If you are not going to do anything specific with the exception, it only makes sense catch it at the boundaries of the process/feature and control what data structure you will use to communicate them. It is important to remember that logging is a cross-cutting concern, you shouldn't be seeing much code about that in your business logic. Accordingly, it makes sense to have a single piece of logic that handles the conversion from the exception to the data structure that will leave your process. If you are working with HTTP as we do, make sure meaningful status codes are provided. A few examples:
- 400 if the exception was caused by bad inputs (include the input!).
- 403 for authentication issues.
- 503 if you find a downstream dependency broken.
If you are going to re-throw a new exception after catching one (because you want surface a different one) make sure that you find some mechanism to respect the context. For instance, in .NET you will find the InnerException property, and Throwable.getCause() for Java.

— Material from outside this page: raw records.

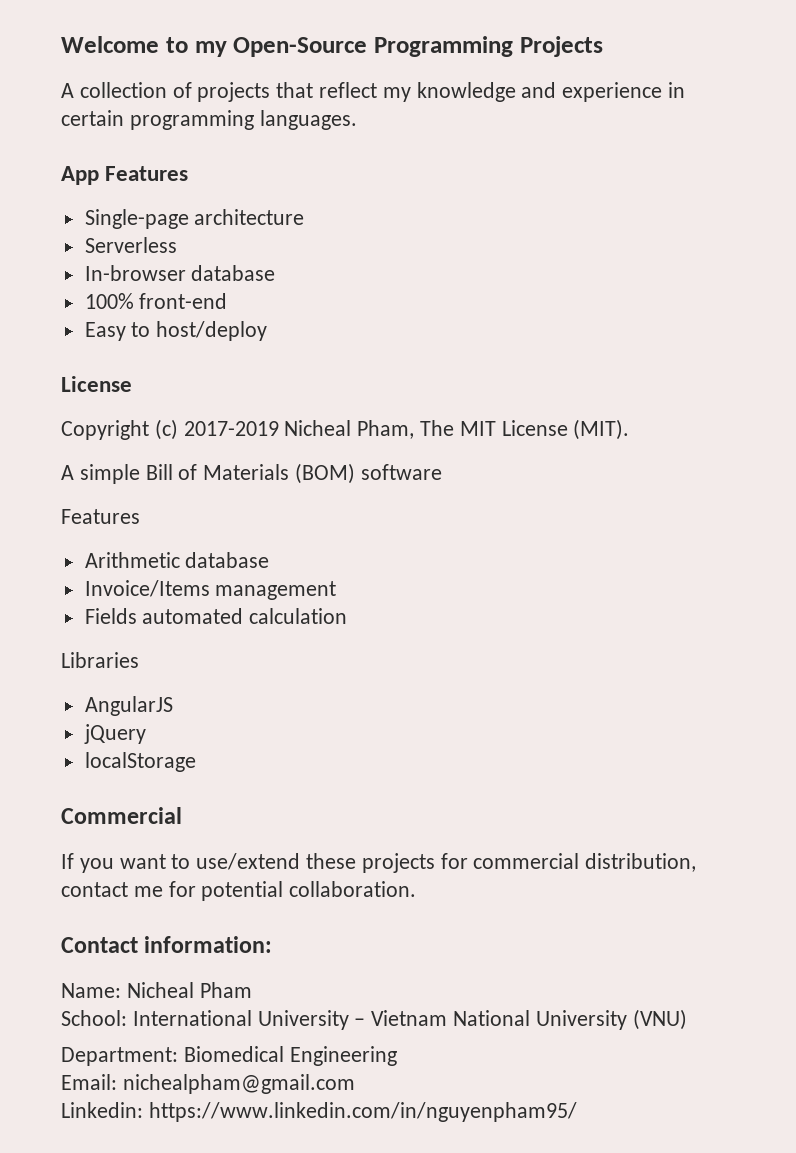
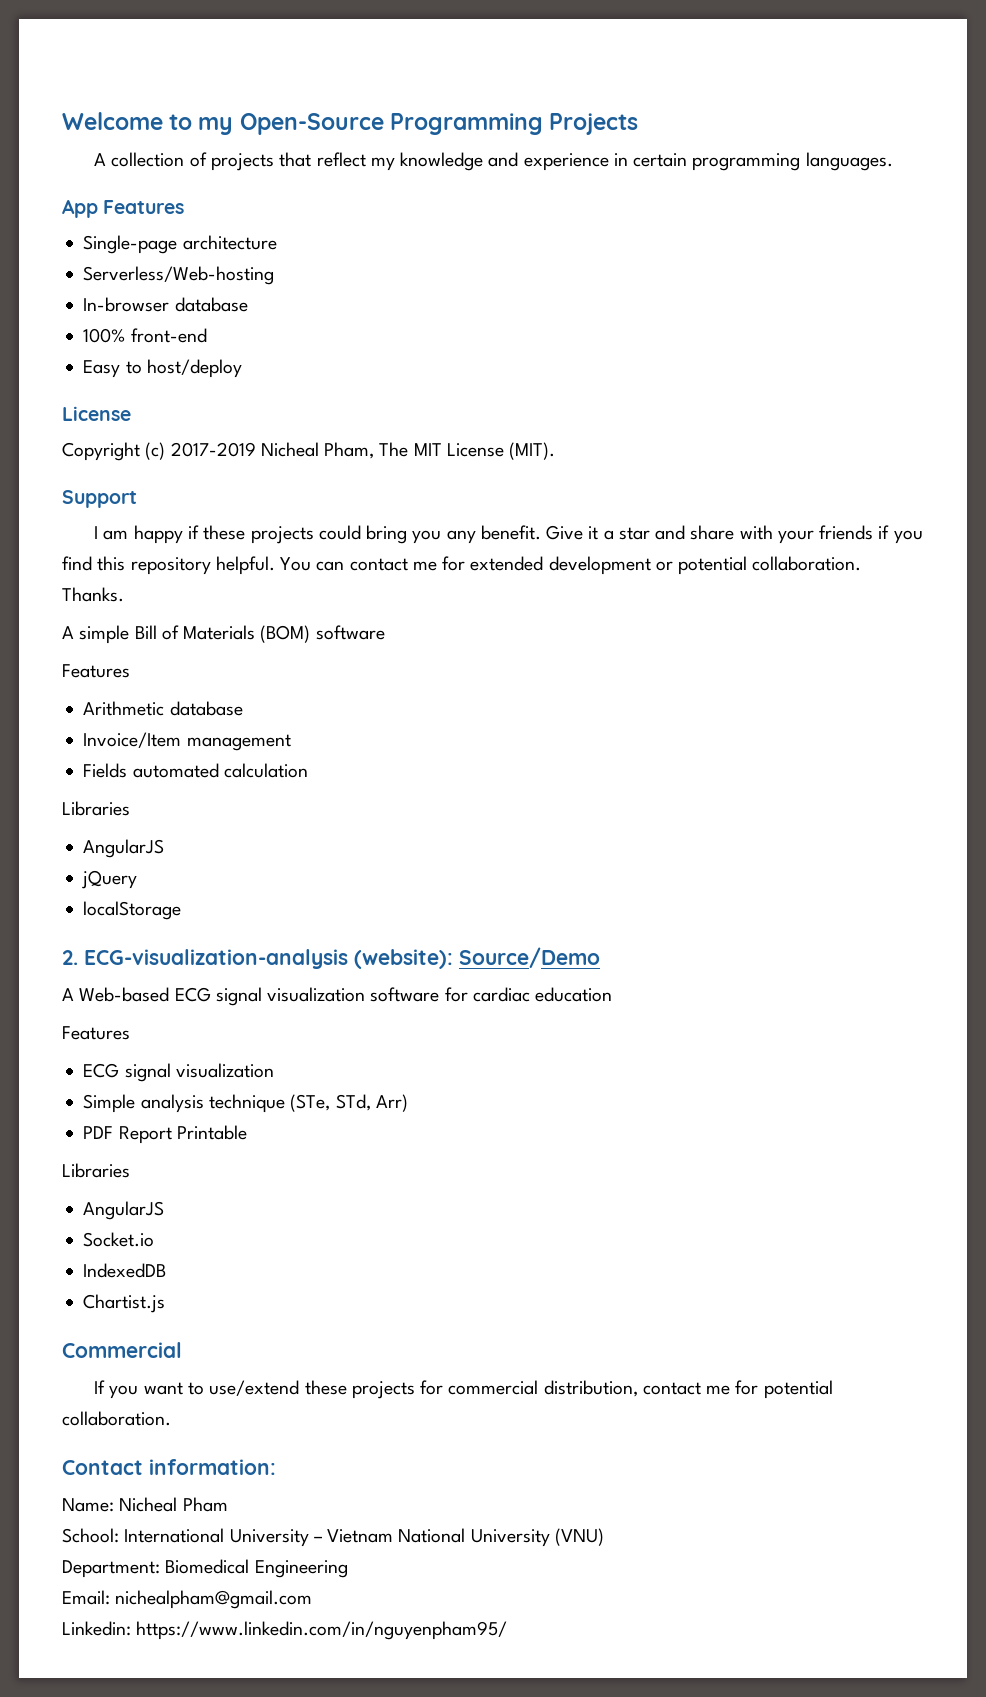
[84,237,177,253] Serverless -> [83,266,275,285] Serverless/Web-hosting
(630, 429) none -> [62,490,137,508] [94,525,923,544] [62,556,862,575] [62,587,124,602] // Support // I am happy if these projects could bring you any benefit. Give it a star and share with your friends if you find this repository helpful. You can contact me for extended development or potential collaboration. Thanks.
[84,580,210,597] Invoice/Items -> [83,732,182,748] Invoice/Item
(196, 762) none -> [62,947,600,969] [62,987,613,1006] [62,1026,130,1040] [83,1063,274,1082] [83,1094,408,1113] [83,1125,247,1144] [62,1163,130,1178] [83,1201,165,1220] [83,1232,155,1247] [83,1263,167,1278] [83,1294,166,1313] // 2. ECG-visualization-analysis (website): Source/Demo // A Web-based ECG signal visualization software for cardiac education // Features // ECG signal visualization // Simple analysis technique (STe, STd, Arr) // PDF Report Printable // Libraries // AngularJS // Socket.io // IndexedDB // Chartist.js

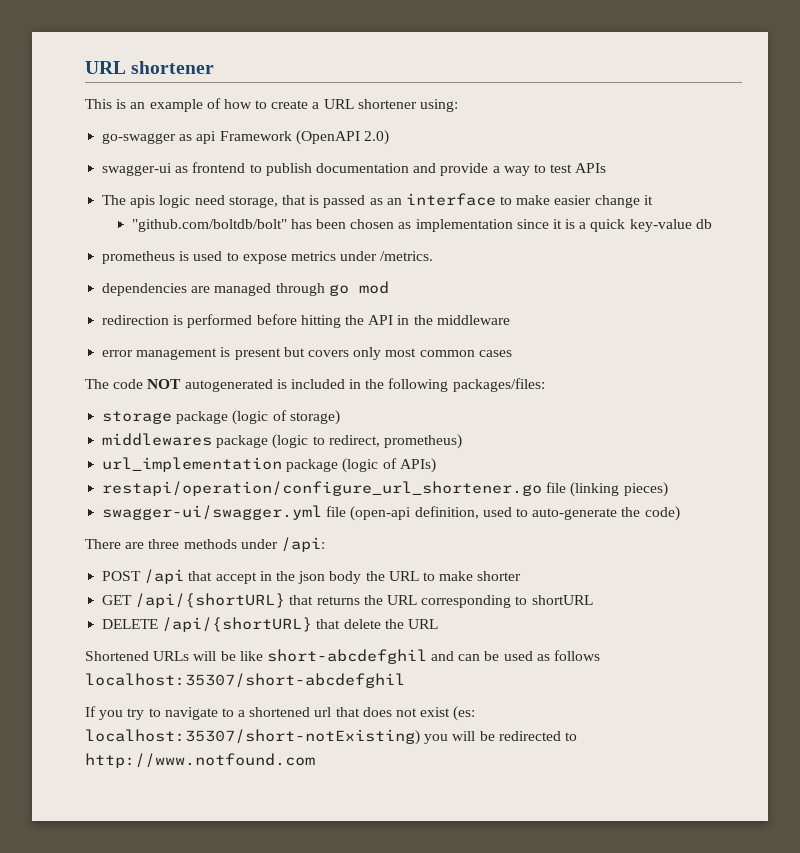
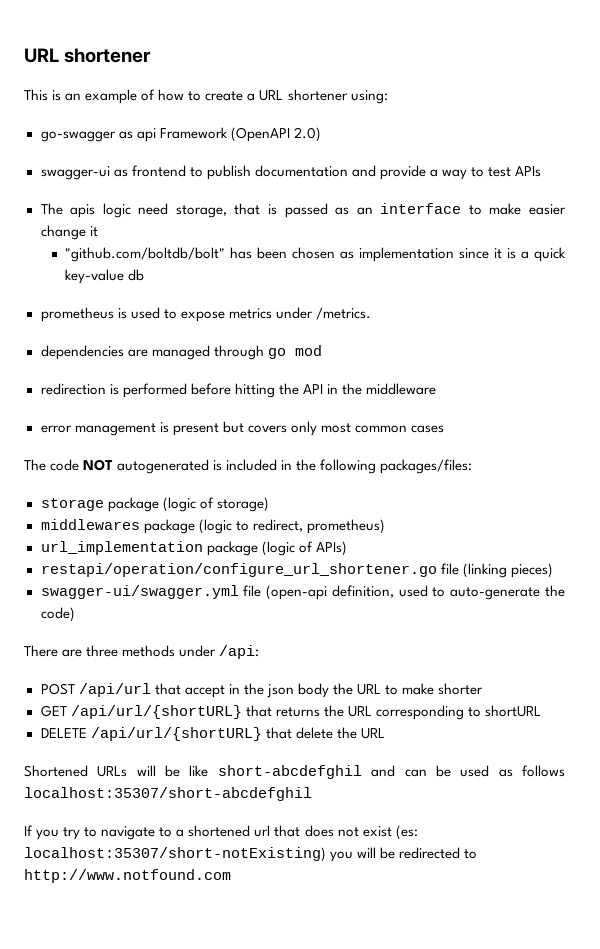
[144,569,185,584] /api -> [78,683,151,697] /api/url
[135,593,286,608] /api/{shortURL} -> [70,705,242,719] /api/url/{shortURL}
[162,617,313,632] /api/{shortURL} -> [90,727,262,741] /api/url/{shortURL}

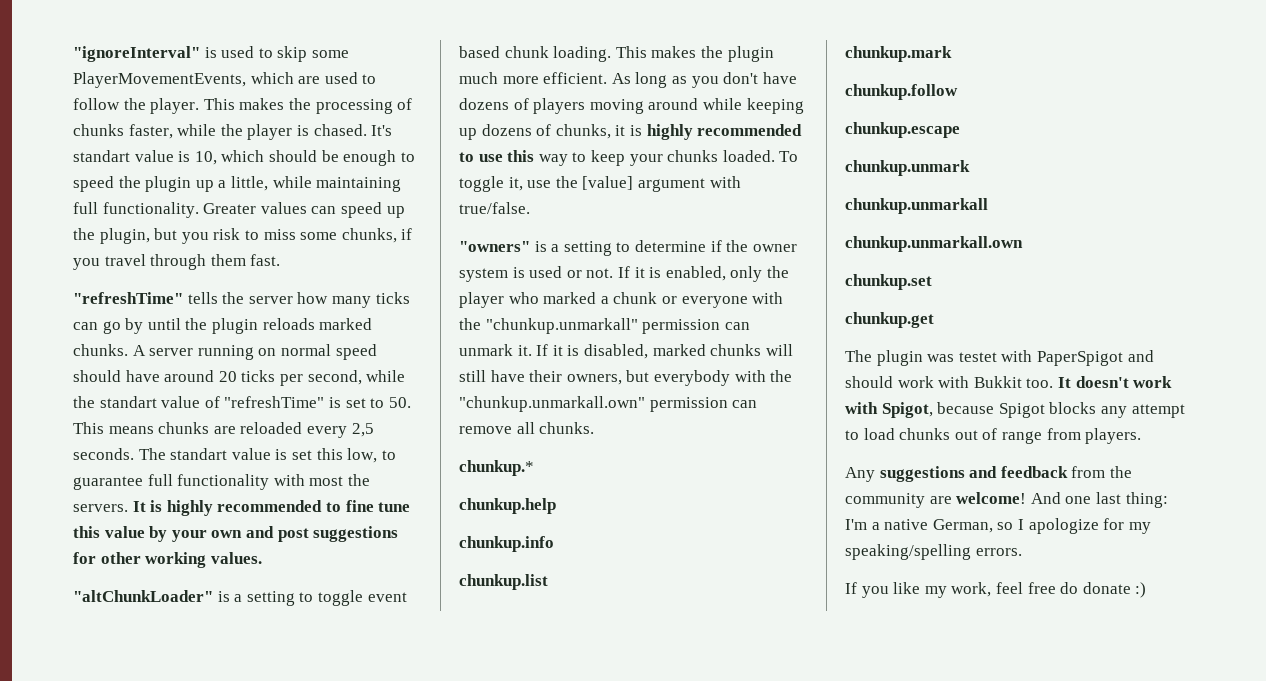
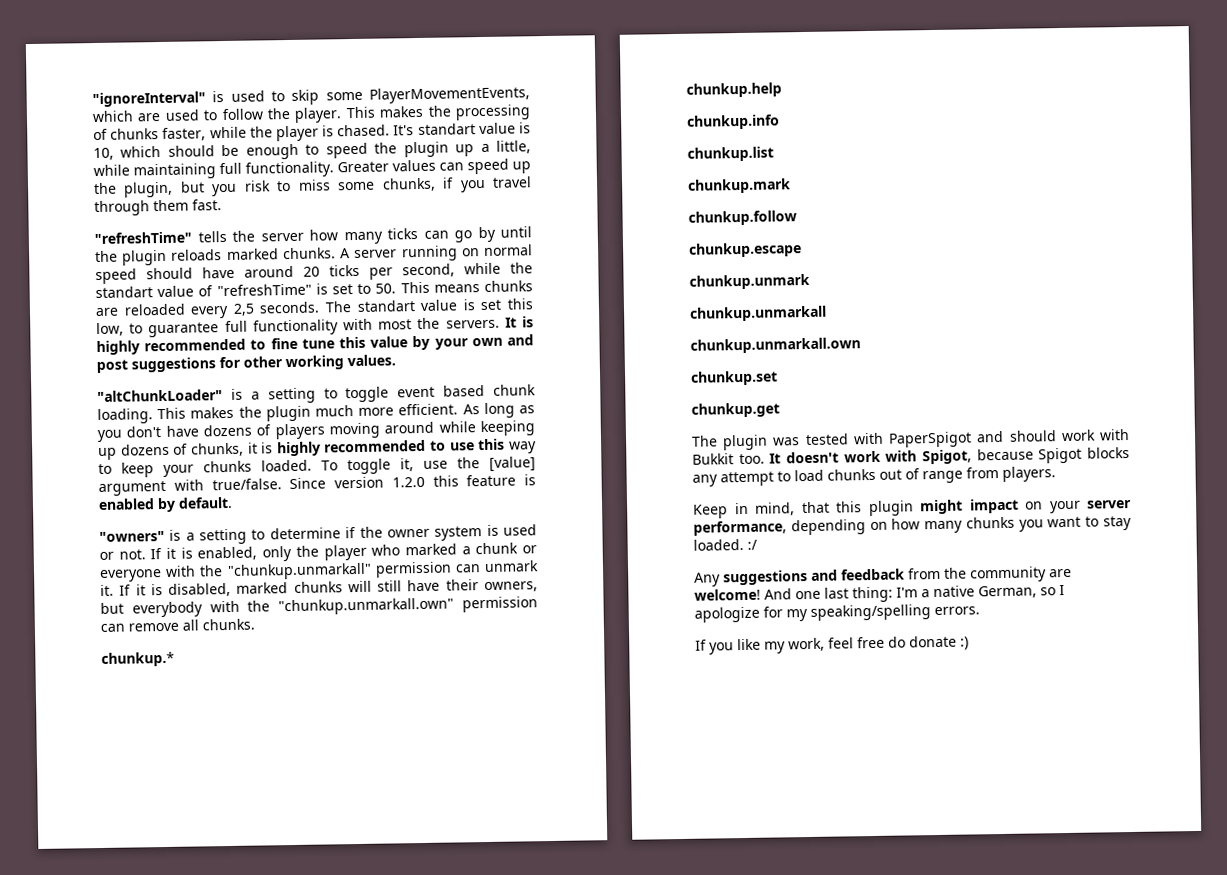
(530, 208) none -> [289,474,536,490] [98,496,233,513] Since version 1.2.0 this feature is enabled by default.
[958,352,997,362] testet -> [804,433,849,446] tested
(1142, 436) none -> [693,498,1132,519] [693,515,1132,536] [693,538,758,551] // Keep in mind, that this plugin might impact on your server performance, depending on how many chunks you want to stay loaded. :/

Unless you have a good reason, it should only be one place for logging. It is easy to find codebases where writing the exception to the log happens in several places leading to duplications. It really makes harder to read the logs.
Code Reviews
Keep the code review thorough. Sometimes achieving "loose coupling" requires a high level of attention to detail that can be tricky when you are close to your deadline. Good, honest and sincere feedback from your peers is a rare gift. Use it.
I know that 'code coverage' is controversial metric, more meaningful to find untested parts of the codebase than as a numeric expression of how good your tests are. Anyhow, we analyze the coverage for the namespace of the feature and we include it in the review description.